I was tasked to update our existing implementation that uses Auto Increment ID from MySQL as the ID for the public API. The objective of this task is to prevent enumeration attacks1 and ensure that the development effort is kept to a minimum.
The first thing that came to mind was to use a unique random ID like UUIDv42. However, since we are using MySQL as the database, indexing UUIDs has a significant performance impact3 due to their randomness and the locality problem of the B-Tree Index4.
Another option is to use ULID5, but it’s not natively supported by MySQL, or UUIDv7, which is still in draft6. The Twitter Snowflake ID7 is also a good option, but it’s predictable since it exposes the timestamp and also requires a dedicated server to generate the ID, which is lead to increase the development effort.
Thankfully, I had previously written my own implementation of UUID and MongoDB ObjectID8 from scratch for fun and learning. This experience gave me a mental model of how unique IDs are designed. With the help of my Computer Science background, I realized that I can use Steganography to hide the Auto Increment ID within a random string, in this case, the UUIDv4, and still be able to retrieve the Auto Increment ID if we know the algorithm and the secret number used to generate a new ID.
This reversibility is essential for utilizing the auto-increment ID for database queries and the UUID as a security token. A security token is essentially like a signature that can be used to verify if the auto-increment ID is indeed the correct pair of the UUIDv4.
Instead of changing the way the ID is stored, I decided to change the perspective to change the way the ID is exposed. That’s the problem we want to solve!
My objective is to create an ID that is only used for the public API, which contains the Auto Increment ID but is very hard to guess if we don’t know how the ID is generated. That’s why I call this technique ShadowID, because it’s not the real ID that we store in the database, but it’s a shadow of the real ID.
By using this approach, the only change in the database schema is to add a new column to store the UUIDv4 without indexing it, which is very easy to do using a migration script to generate the UUIDv4 for all existing records.
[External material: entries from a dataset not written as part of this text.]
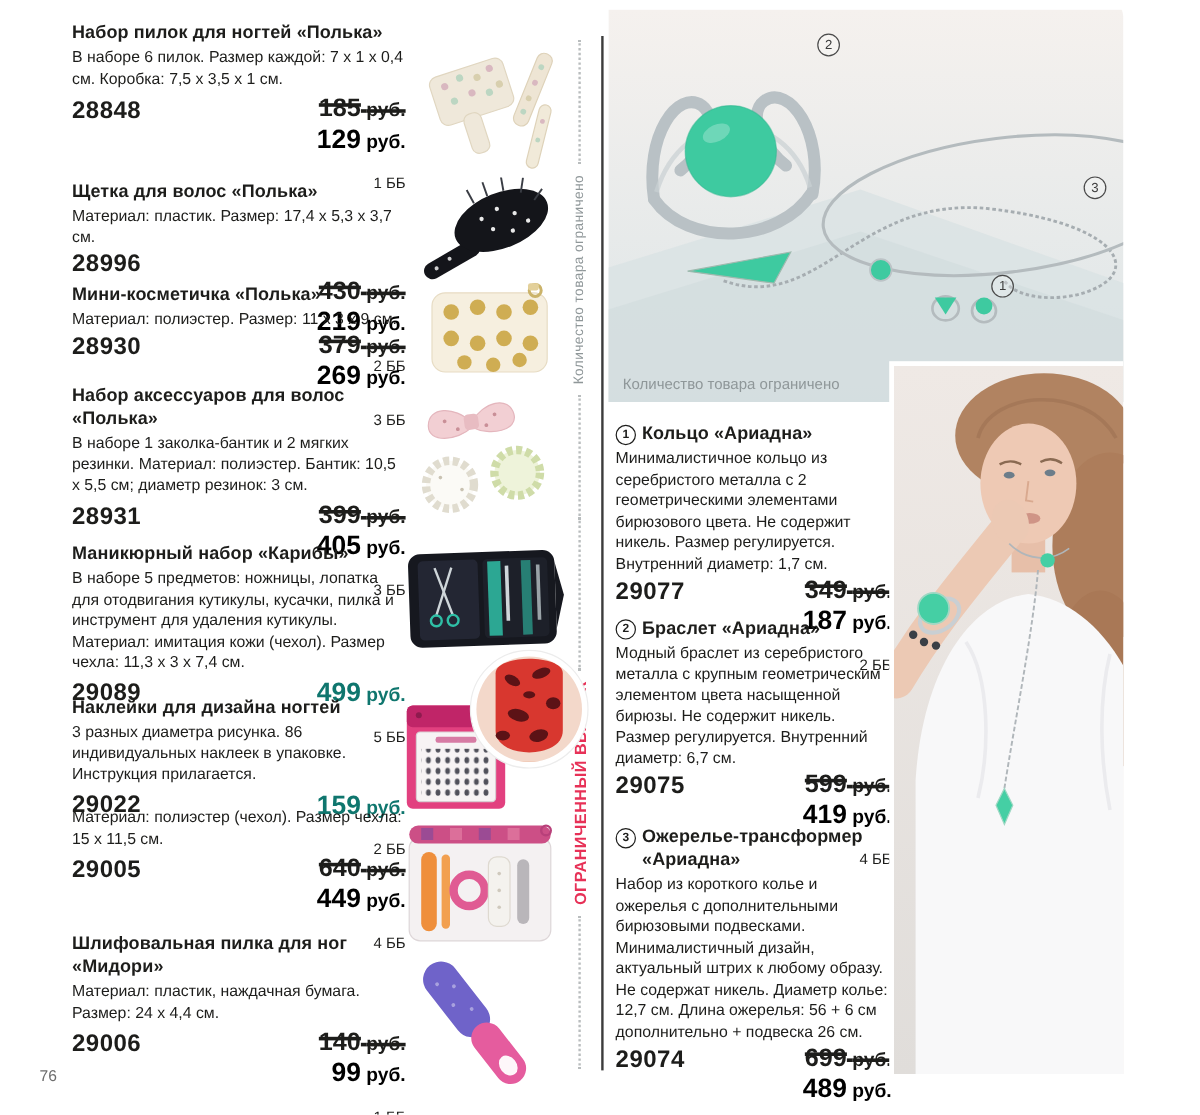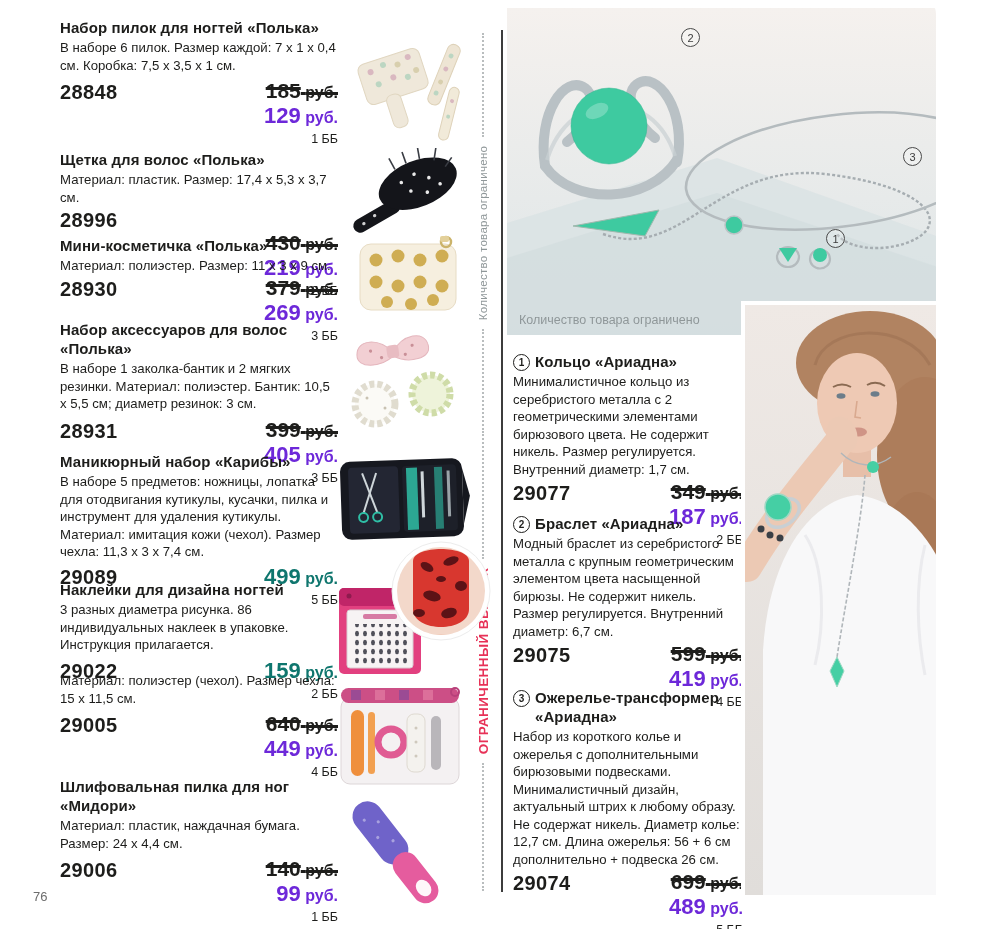--- a/index.html
+++ b/index.html
@@ -9,25 +9,25 @@
   .lp{position:absolute;left:60px;width:278px;}
   .rp{position:absolute;left:513px;width:230px;}
   .p-title{font-size:15px;font-weight:bold;line-height:19px;letter-spacing:.1px;}
   .p-desc{font-size:13.2px;line-height:17.5px;margin-top:2px;}
   .prow{display:flex;justify-content:space-between;margin-top:6px;}
   .code{font-size:20px;font-weight:bold;letter-spacing:.4px;line-height:24px;}
   .pricebox{text-align:right;}
   .old{font-weight:bold;text-decoration:line-through;text-decoration-thickness:2.5px;line-height:22px;white-space:nowrap;}
   .old .num{font-size:21px;margin-top:21px;}
   .old .cur{font-size:16px;}
-  .new{font-weight:bold;color:#6d28d9;line-height:24px;white-space:nowrap;}
+  .new{font-weight:bold;color:#000000;line-height:24px;white-space:nowrap;}
   .new .num{font-size:22px;}
   .new .cur{font-size:16px;}
   .new--black{color:#0f766e;}
-  .bb{font-size:12.5px;line-height:16px;margin-top:1px;}
+  .bb{font-size:12.5px;line-height:16px;margin-top:14px;}
   .circle-num{display:inline-flex;align-items:center;justify-content:center;width:15px;height:15px;
       border:1.3px solid #1d1d1b;border-radius:50%;font-size:10px;font-weight:bold;
       vertical-align:1px;margin-right:5px;flex:none;}
   .rp .p-title{display:flex;align-items:flex-start;}
   .rp .p-title .circle-num{margin-top:2px;}
   
   .vline{position:absolute;left:501px;top:30px;width:2px;height:862px;background:#3c3c3c;}
   .vlabel{position:absolute;display:flex;align-items:center;gap:9px;transform:rotate(-90deg);height:18px;}
   .vlabel .dotline{flex:1;border-top:2px dotted #b9bdbe;height:0;}
   .vlabel span{white-space:nowrap;}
The rest of the implementation is just a simple algorithm to generate the ShadowID from the Auto Increment ID and the UUIDv4.
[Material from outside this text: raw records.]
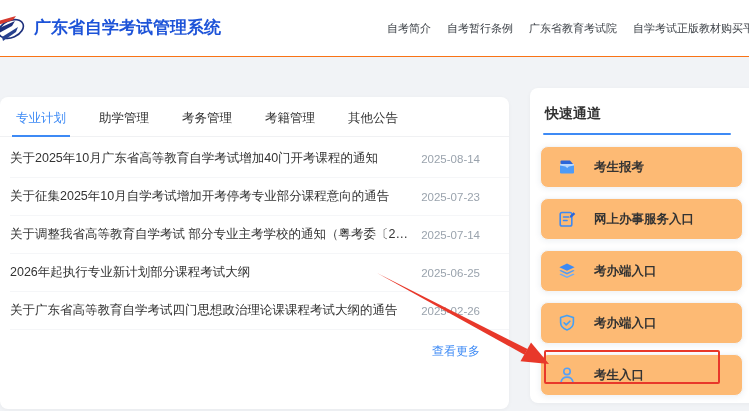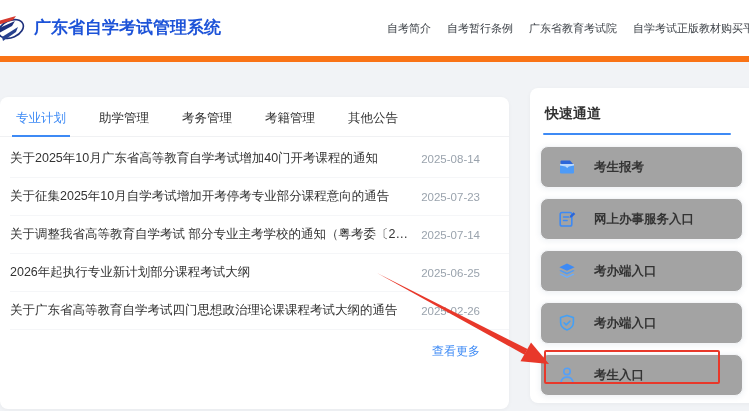--- a/index.html
+++ b/index.html
@@ -5,21 +5,21 @@
   html,body{margin:0;padding:0;}
   body{
     width:749px;height:411px;overflow:hidden;position:relative;
     background:#f1f3f6;
     font-family:"Liberation Sans","DejaVu Sans",sans-serif;
     -webkit-font-smoothing:antialiased;
   }
   
   .header{
     position:absolute;top:0;left:0;width:749px;height:56px;
-    background:#ffffff;border-bottom:6px solid #f97316;z-index:5;
+    background:#ffffff;border-bottom:1px solid #f97316;z-index:5;
   }
   .logo{position:absolute;left:0;top:12px;width:30px;height:32px;}
   .site-title{
     position:absolute;left:34px;top:0;height:56px;line-height:56px;
     font-size:17px;font-weight:bold;color:#1d53d8;white-space:nowrap;
   }
   .top-nav{
     position:absolute;left:387px;top:0;height:56px;
     display:flex;align-items:center;gap:16px;white-space:nowrap;
   }
@@ -57,21 +57,21 @@
     position:absolute;left:530px;top:88px;width:232px;height:315px;
     background:#ffffff;border-radius:8px;box-shadow:0 1px 4px rgba(0,0,0,.04);
   }
   .qp-title{
     font-size:14px;font-weight:bold;color:#333;
     padding:17px 0 10px 15px;
   }
   .qp-underline{height:2px;background:#3d8af5;margin:0 31px 11px 13px;border-radius:1px;}
   .quick-link{
     position:relative;height:40px;margin:0 19px 10px 10px;
-    background:#a3a3a3;border:1px solid #f4f5f7;border-radius:8px;
+    background:#fdba74;border:1px solid #f4f5f7;border-radius:8px;
     box-shadow:0 1px 6px rgba(30,60,120,.08);
     display:flex;align-items:center;cursor:pointer;
   }
   .quick-link .ql-icon{flex:none;width:20px;height:20px;margin-left:16px;}
   .quick-link .ql-label{font-size:12.5px;font-weight:bold;color:#333;margin-left:17px;white-space:nowrap;}
   
   .red-rect{
     position:absolute;left:544px;top:350px;width:172px;height:30px;
     border:2px solid #e8382a;border-radius:2px;z-index:40;pointer-events:none;
   }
We use Go, and fortunately, we separate the types used by the Schema (which we call “Entity”) and the types for the API (which we call “DTO”).
So we can create a new type for the ShadowID and use it for the API. The ShadowID then implements the json.Marshaler
and json.Unmarshaler
interfaces to automatically handle the serialization and deserialization of the ShadowID to and
from JSON.
The only remaining problem is how to generate the ShadowID from the Auto Increment ID and the UUIDv4. Let’s take a look at the code below:
// defaultSalt is the default salt used to conceal the autoincr and random ID (UUIDv4).
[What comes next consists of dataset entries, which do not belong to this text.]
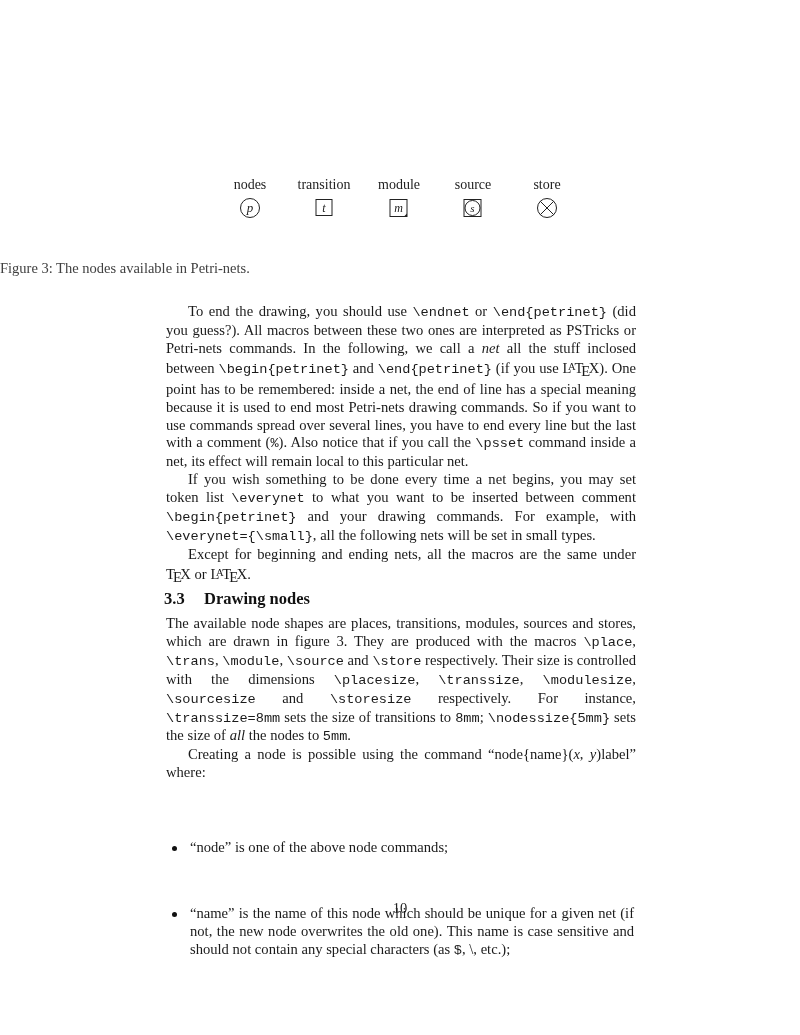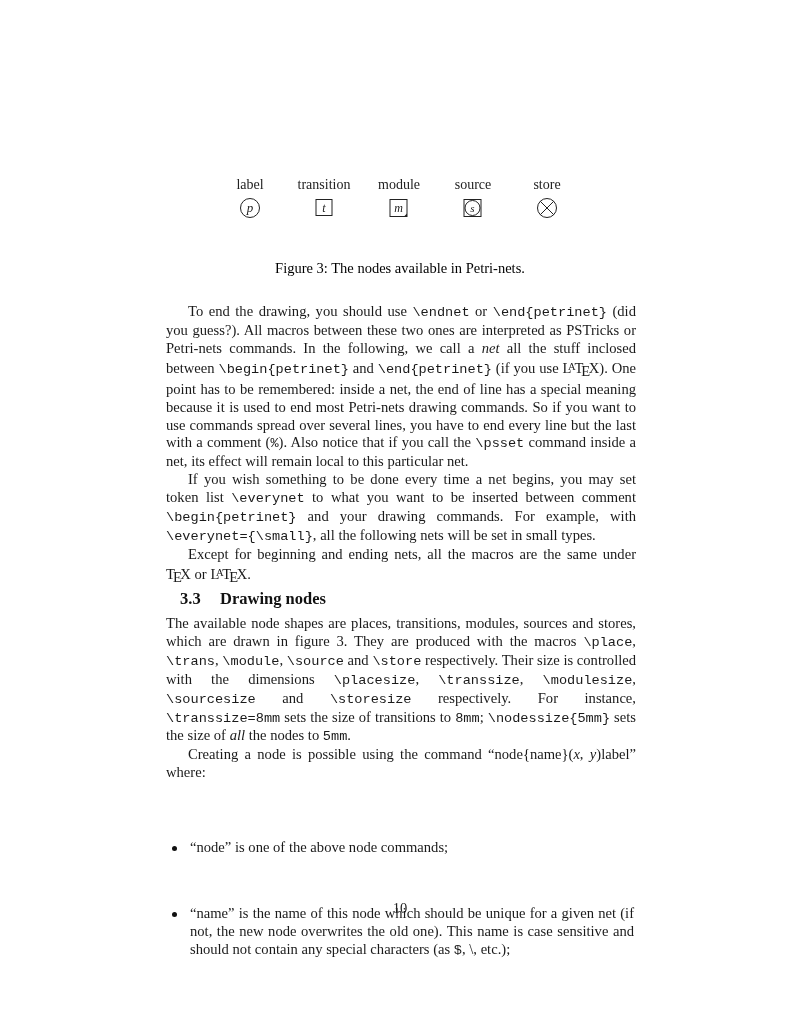--- a/index.html
+++ b/index.html
@@ -7,55 +7,55 @@
          font-family:"DejaVu Serif", "Liberation Serif", serif; color:#1a1a1a; }
   .page { position:absolute; left:0; top:0; width:800px; height:1035px; background:#fff; }
 
   
   .figure { position:absolute; left:200px; top:176px; width:400px; height:50px; }
   .fig-item { position:absolute; top:0; width:80px; text-align:center; }
   .fig-label { font-family:"Liberation Serif", serif; font-size:14px; line-height:18px; display:block; color:#222; }
   .fig-shape { display:block; margin:3px auto 0 auto; width:22px; height:22px; }
   .fig-shape svg { display:block; }
 
-  .caption { position:absolute; left:0; width:800px; top:260px; text-align:center;
-             font-family:"Liberation Serif", serif; font-size:14.5px; color:#000000; }
+  .caption { position:absolute; left:0; width:800px; top:260px; 
+             font-family:"Liberation Serif", serif; font-size:14.5px; color:#404040; }
 
   
   .text { position:absolute; left:166px; width:470px;
           font-family:"Liberation Serif", serif; font-size:14.6px; line-height:17.9px;
           text-align:justify; color:#1a1a1a; }
   .text p { margin:0; }
   .indent { text-indent:22px; }
   code, .tt { font-family:"Liberation Mono", "DejaVu Sans Mono", monospace; font-size:13.6px; }
   em { font-style:italic; }
   .latex { font-family:"Liberation Serif", serif; }
   .latex .a { font-size:0.72em; vertical-align:0.28em; margin-left:-0.32em; margin-right:-0.12em; }
   .latex .e { vertical-align:-0.22em; margin-left:-0.14em; margin-right:-0.1em; }
 
   .section { position:absolute; left:164px; top:589px; font-family:"Liberation Serif", serif;
              font-weight:bold; font-size:16.5px; color:#111; }
-  .section .num { display:inline-block; width:40px;margin-left:16px; }
+  .section .num { display:inline-block; width:40px; }
 
   .bullets { position:absolute; left:164px; width:470px; top:791px;
              font-family:"Liberation Serif", serif; font-size:14.6px; line-height:17.9px; text-align:justify; }
   .bullet { position:relative; padding-left:26px; margin-bottom:11px;margin-top:48px; }
   .bullet .dot { position:absolute; left:8px; top:7px; width:5px; height:5px; border-radius:50%; background:#111; }
 
   .page-number { position:absolute; left:0; width:800px; top:900px; text-align:center;
                  font-family:"Liberation Serif", serif; font-size:14.5px; color:#222; }
 </style>
 </head>
 <body>
 
 <div class="page">
 
   <div class="figure">
     <div class="fig-item" style="left:10px">
-      <span class="fig-label">label</span>
+      <span class="fig-label">nodes</span>
       <span class="fig-shape">
         <svg width="22" height="22" viewBox="0 0 22 22">
             <circle cx="11" cy="11" r="9.5" fill="none" stroke="#222" stroke-width="1"></circle>
           <text x="11" y="15" text-anchor="middle" font-family="Liberation Serif, serif" font-style="italic" font-size="13" fill="#222">p</text>
           </svg>
       </span>
     </div>
     <div class="fig-item" style="left:159px">
       <span class="fig-label">module</span>
       <span class="fig-shape">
// This acts as a private key.
var defaultSalt atomic.Uint64
// SetSalt sets the default salt.
func SetSalt(s uint64) { defaultSalt.Store(s) }
// ShadowID is a 24-byte ID that conceals the autoincr and random ID (UUIDv4).
// 24 bytes = 8 bytes of autoincr + 16 bytes of UUIDv4
type ShadowID [24]byte
// NewShadowID generates a new ShadowID from the given autoincr and random ID (UUIDv4).
func NewShadowID(autoincr int64, randomid uuid.UUID) ShadowID {
var id ShadowID
// NOTE 1: Take 8 bytes from the random ID as the random salt. We can take any 8 bytes from the random ID,
// but for this case, we take the last 8 bytes.
// NOTE 2: We take 8 bytes since the defaultSalt and autoincr are 8 bytes.
randomSalt := binary.LittleEndian.Uint64(randomid[8:16])
// NOTE 3: Generate the salted ID by XOR-ing the autoincr, random salt, and default salt.
// NOTE 4: We XOR because we want to ensure that this ID is reversible.
salted := uint64(autoincr) ^ randomSalt ^ defaultSalt.Load()
// NOTE 5: Put the 8 bytes of the UUID's LSB into the first 8 bytes of the ShadowID.
copy(id[:8], randomid[:8])
// NOTE 6: Put the 4 bytes of the salted ID's LSB into the 8th-12th byte of the ShadowID.
// NOTE 7: We use BigEndian because we want to ensure that the byte order matches the hex encoded salted ID.
// For example, if the salted ID in hex is c82e0b54_0495ed56, the id[8:12] will be 0495ed56, and the
// id[12:20] will be c82e0b54.
binary.BigEndian.PutUint32(id[8:12], uint32(salted))
// Same as before, the only difference is the offset.
copy(id[12:20], randomid[8:16])
// NOTE 8: We need to shift half of the bits to the right to move the MSB to the LSB.
// Converting by uint32 will only take 4 bytes from the LSB.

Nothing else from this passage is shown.